Anna Kiriliouk Chargée de cours en statistiques au Département de mathématique et à la Faculté EMCP de l'UNamur

En pratique, le projet EXALT va donc calculer les probabilités de survenue d'un événement extrême et comparer cette probabilité avec celle d'une même situation dans un monde où les émissions de GES n'auraient pas augmenté. « Évidemment, nous n'avons pas de données réelles provenant d'un tel monde », indique Anna Kiriliouk. « Nous nous basons donc sur les simulations climatiques alternatives, dont nous allons par ailleurs comparer la qualité, avec un focus sur les événements extrêmes ». 

Réparti en trois groupes de travail, le projet EXALT cherchera notamment à déterminer le rôle du changement climatique dans la survenue d'inondations, ainsi que de vagues de chaleur et de sécheresse en Europe. Et ce, de la façon la plus réaliste possible : « L'une des choses que l'on souhaite intégrer dans les modèles climatiques concerne la dépendance entre les données », explique Anna Kiriliouk. « Par exemple, si une vague de chaleur frappe Namur, il y a de fortes chances que les mêmes températures affectent Louvain-La-Neuve. On dit dès lors qu'il y a une forte dépendance spatiale entre ces deux données. Cependant, cette dépendance n'est sans doute pas du tout valable pour la pluie, qui est beaucoup plus hétérogène. En prenant en compte toutes ces variables, spatiales, mais aussi temporelles, nous espérons améliorer les modèles existants ». 

Un troisième groupe de travail étudiera des zones beaucoup plus lointaines, situées en Antarctique. « Jusqu'en 2016, l'étendue de la banquise antarctique augmentait, avant de brutalement diminuer », éclaire la chercheuse. « Or, selon les modèles, cet événement était jugé quasiment impossible. Mais avec l'un des partenaires de EXALT, nous avons commencé à analyser l'évolution de l'étendue de la banquise avec la théorie des valeurs extrêmes. Avec cette dernière, cette chute subite n'était plus si improbable. Cela nous a confortés dans notre approche, ce qui est d'autant plus important alors que l'état de la banquise influence très fortement d'autres variables climatiques ». 

Des événements composés

Cette interaction entre plusieurs processus climatiques fait d'ailleurs l'objet d'un deuxième projet tout juste obtenu par Anna Kiriliouk et financé par un Mandat d'Impulsion Scientifique du FNRS. « L’objectif est de permettre d'étudier ce qu'on nomme les événements composés », explique la chercheuse. « Lors des situations climatiques extrêmes, on associe habituellement des valeurs très hautes ou basses simultanément, comme un manque de pluie et une température élevée, ce qui aboutit à une sécheresse intense. Mais dans le cas des phénomènes composés, on constate que la combinaison de plusieurs variables, pourtant dans un état modéré, aboutit à un événement grave et inhabituel ». 

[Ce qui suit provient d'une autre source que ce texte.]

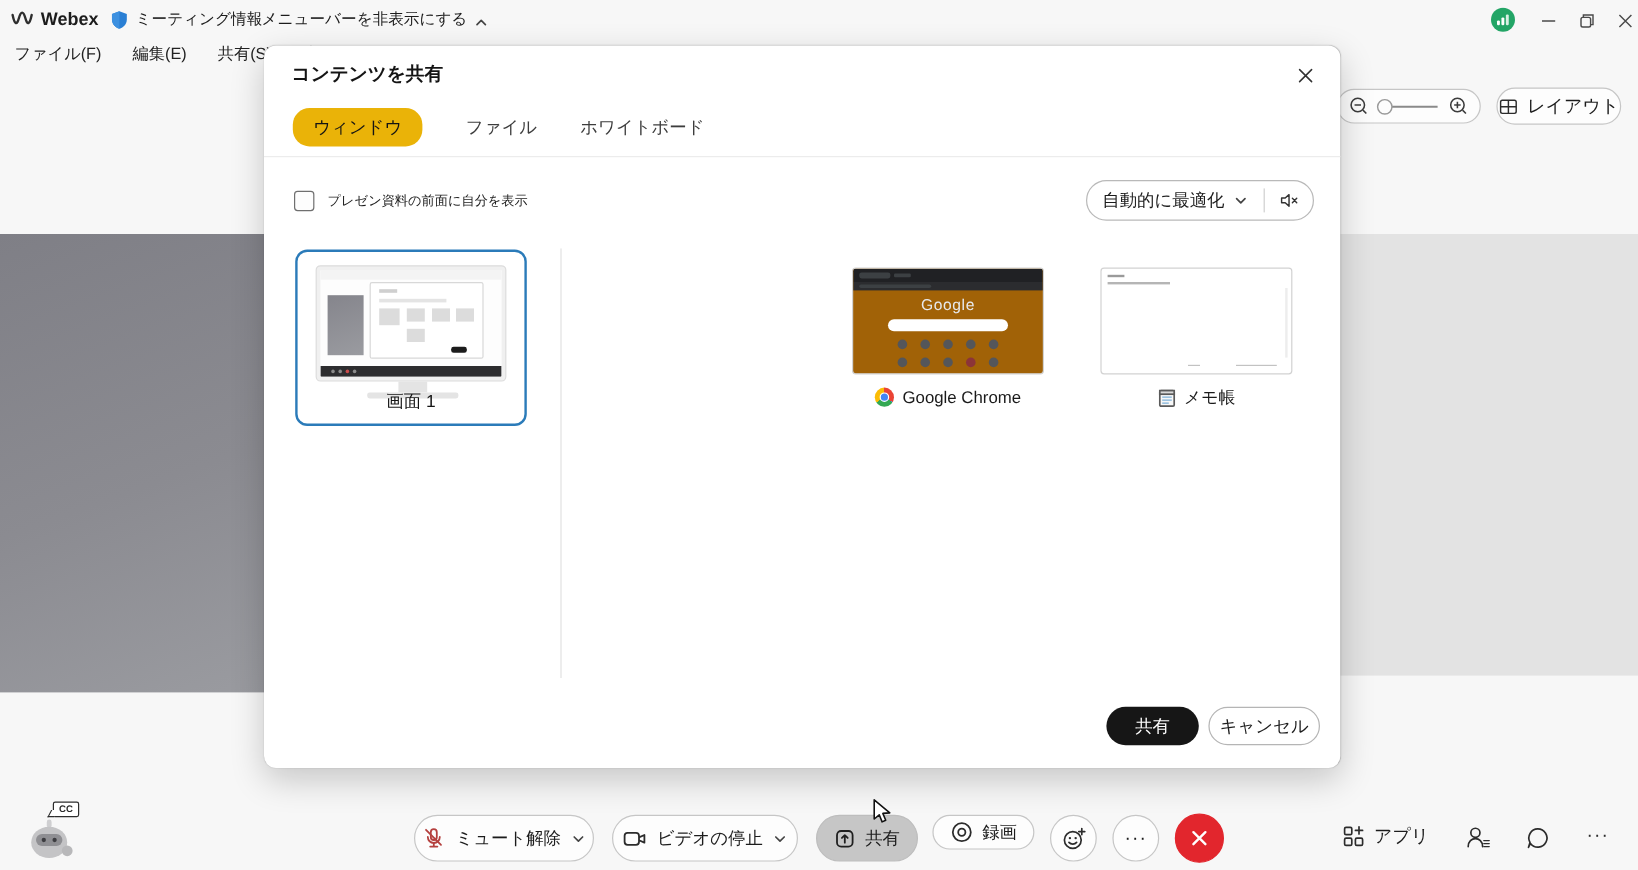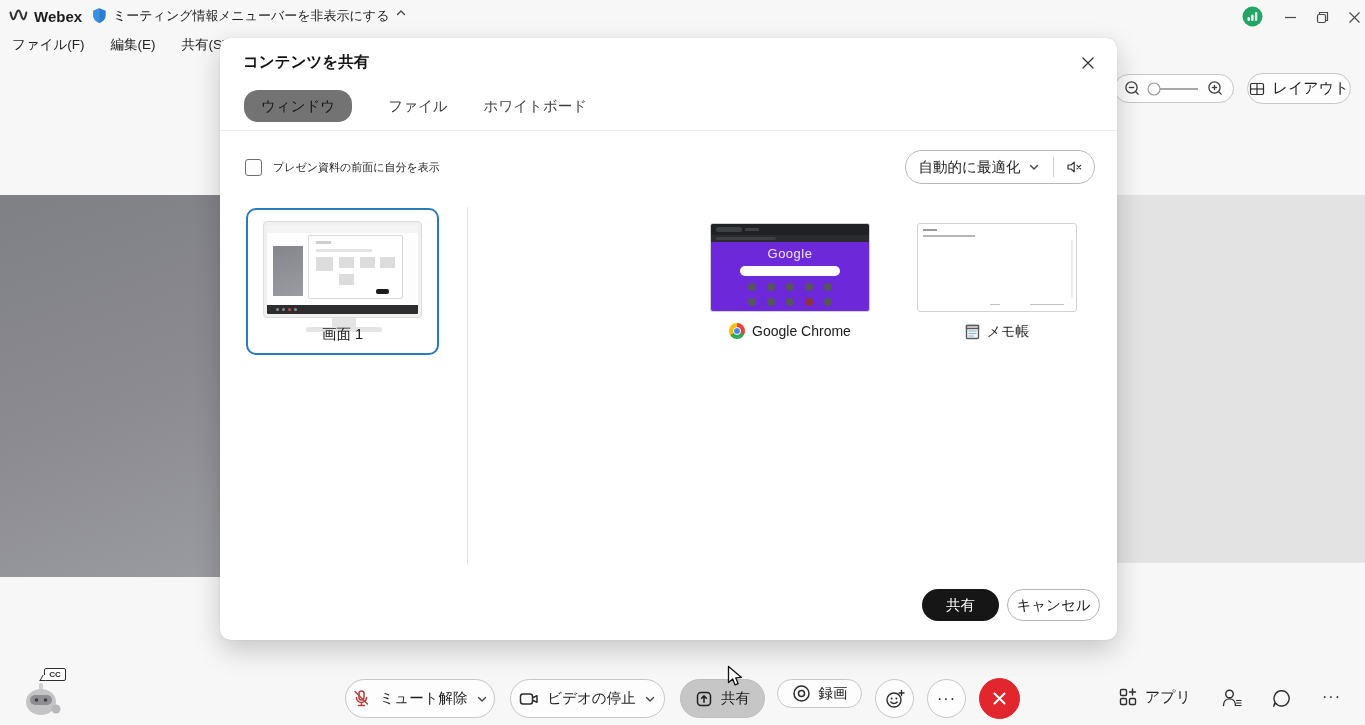--- a/index.html
+++ b/index.html
@@ -9,7 +9,7 @@
   svg{display:block}
   
   .titlebar{position:absolute;left:0;top:0;width:1365px;height:32px;display:flex;align-items:center;font-size:13px}
-  .tb-item{display:flex;align-items:flex-start;gap:6px}
+  .tb-item{display:flex;align-items:flex-end;gap:6px}
   .menubar{position:absolute;left:0;top:32px;width:1365px;height:26px;display:flex;align-items:center;gap:26px;padding-left:12px;font-size:13.5px;color:#222}
   .winbtn{position:absolute;top:6px;width:28px;height:22px;display:flex;align-items:center;justify-content:center}
   

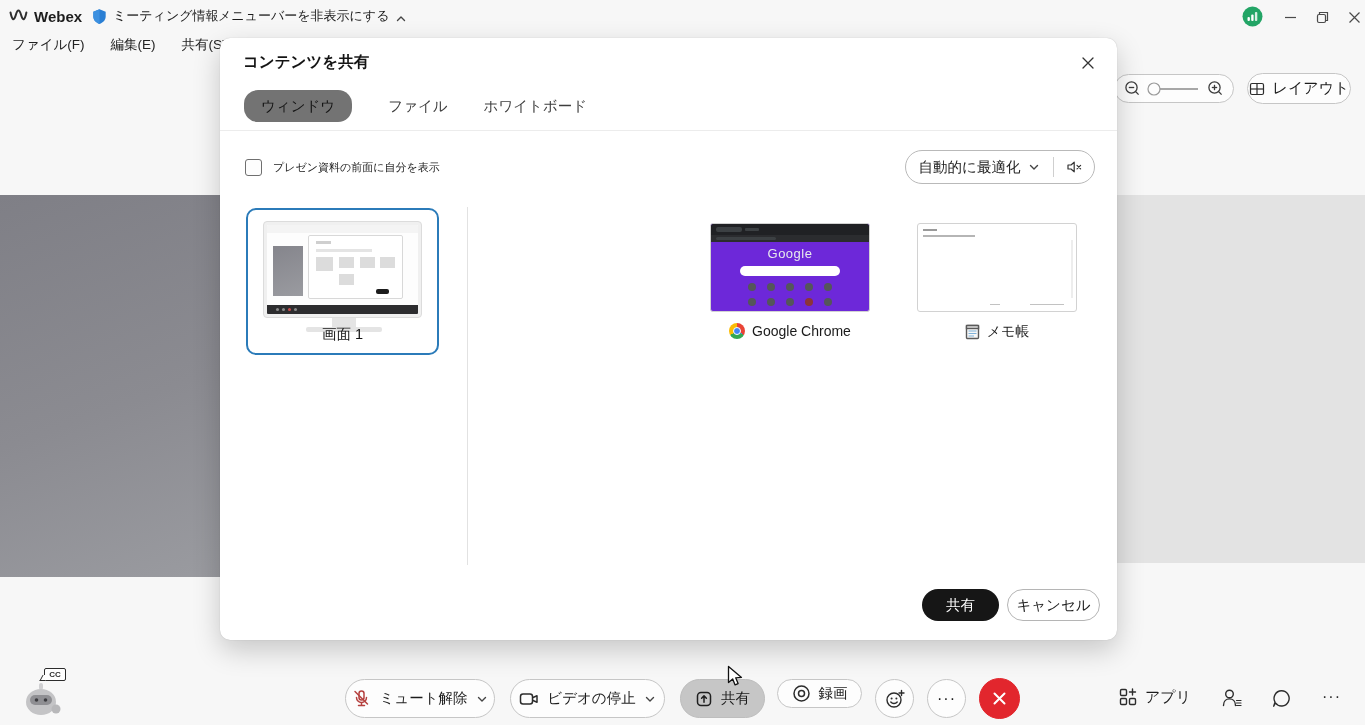--- a/index.html
+++ b/index.html
@@ -23,7 +23,7 @@
   .dlg-title{position:absolute;left:23px;top:14px;font-size:15.5px;font-weight:bold;color:#141414}
   .dlg-close{position:absolute;right:14px;top:10px;width:30px;height:30px;display:flex;align-items:center;justify-content:center;border-radius:6px}
   .tabs{position:absolute;left:24px;top:52px;display:flex;align-items:center;gap:36px;font-size:14.5px;color:#3d3d3d}
-  .tab-sel{background:#737373;border-radius:14px;height:25px;display:flex;align-items:center;padding:16px 17px;color:#141414}
+  .tab-sel{background:#eab308;border-radius:14px;height:25px;display:flex;align-items:center;padding:16px 17px;color:#141414}
   .tabline{position:absolute;left:0;top:92px;width:100%;height:1px;background:#ececec}
   .chkrow{position:absolute;left:25px;top:121px;display:flex;align-items:center;gap:11px;font-size:11px}
   .chk{width:17px;height:17px;border:1.5px solid #6f6f6f;border-radius:3px;background:#fdfdfd}

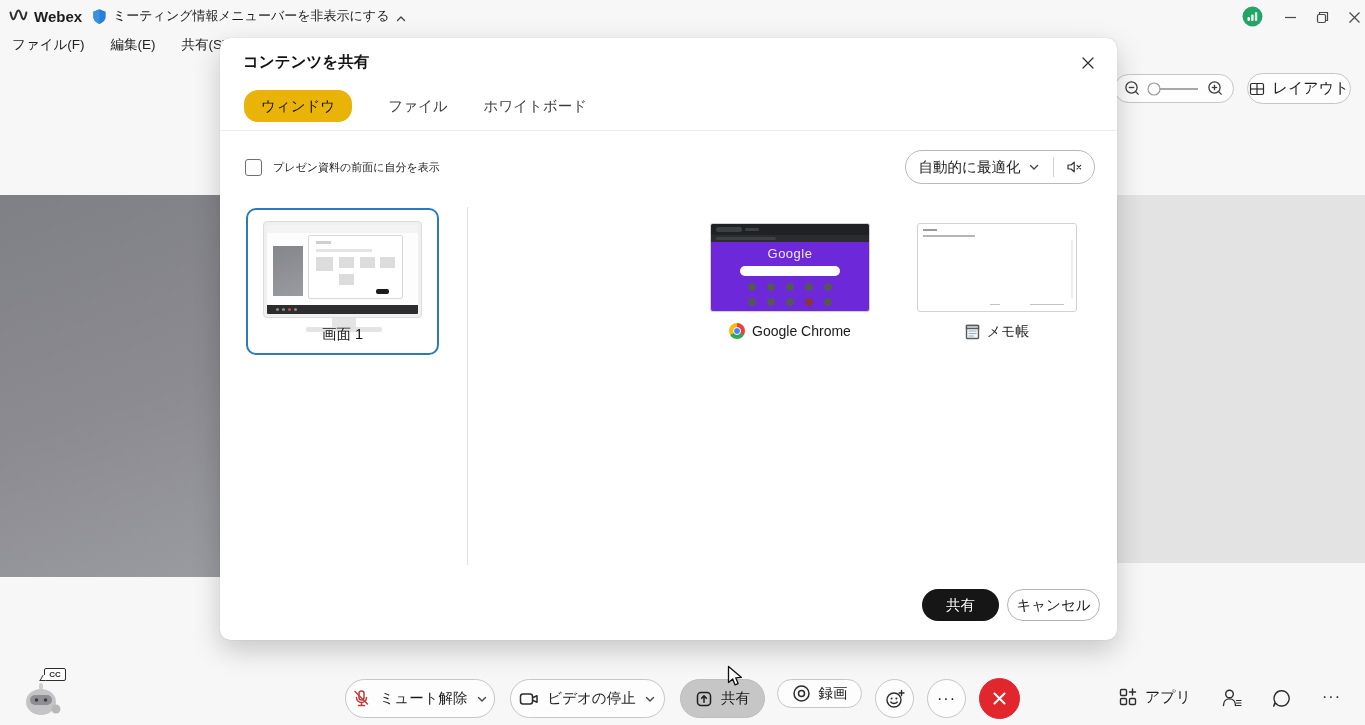--- a/index.html
+++ b/index.html
@@ -227,7 +227,7 @@
 
 
   <div class="wtile" style="left:490px;top:185px">
-    <div class="wthumb shot" style="background:#6d28d9;display:block">
+    <div class="wthumb shot" style="background:#a16207;display:block">
       <div style="width:100%;height:11px;background:#202124;display:flex;align-items:center;gap:3px;padding-left:5px">
         <div style="width:26px;height:5px;background:#3c4043;border-radius:2px"></div>
         <div style="width:14px;height:3px;background:#3c4043;border-radius:1px"></div>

Ainsi, en 2017, l'ouragan Sandy qui a frappé les côtes américaines est considéré comme un événement composé. Alors que les ouragans de l'Atlantique Nord se dissipent habituellement en plein océan, ce dernier a coïncidé avec des vents en direction des côtes et une marée haute, conduisant à des inondations massives de New York et ses environs.  

« Dans ce projet, nous allons donc tenter d'inclure plus de souplesse entre les différentes variables, en introduisant différents degrés de dépendance », développe la mathématicienne. « Nous allons aussi tenter, dans un deuxième temps, de regrouper les dépendances entre elles, afin d'alléger les modèles qui deviennent de plus en plus complexes au fur et à mesure qu'on y ajoute des nuances. Et une fois ces modèles modifiés, nous allons les appliquer à des événements récents afin de tester leur réalisme ». 

EXALT – projet ARC (FWB)

Financés par la Fédération Wallonie-Bruxelles (FWB), les projets ARC sont des projets d'Action de Recherche Concertée qui visent à développer des centres d'excellence universitaires ou interuniversitaires dans des axes de recherche fondamentale et, si possible, qui effectuent de la recherche fondamentale et appliquée de manière intégrée et visent à valoriser économiquement et socialement les résultats de la recherche.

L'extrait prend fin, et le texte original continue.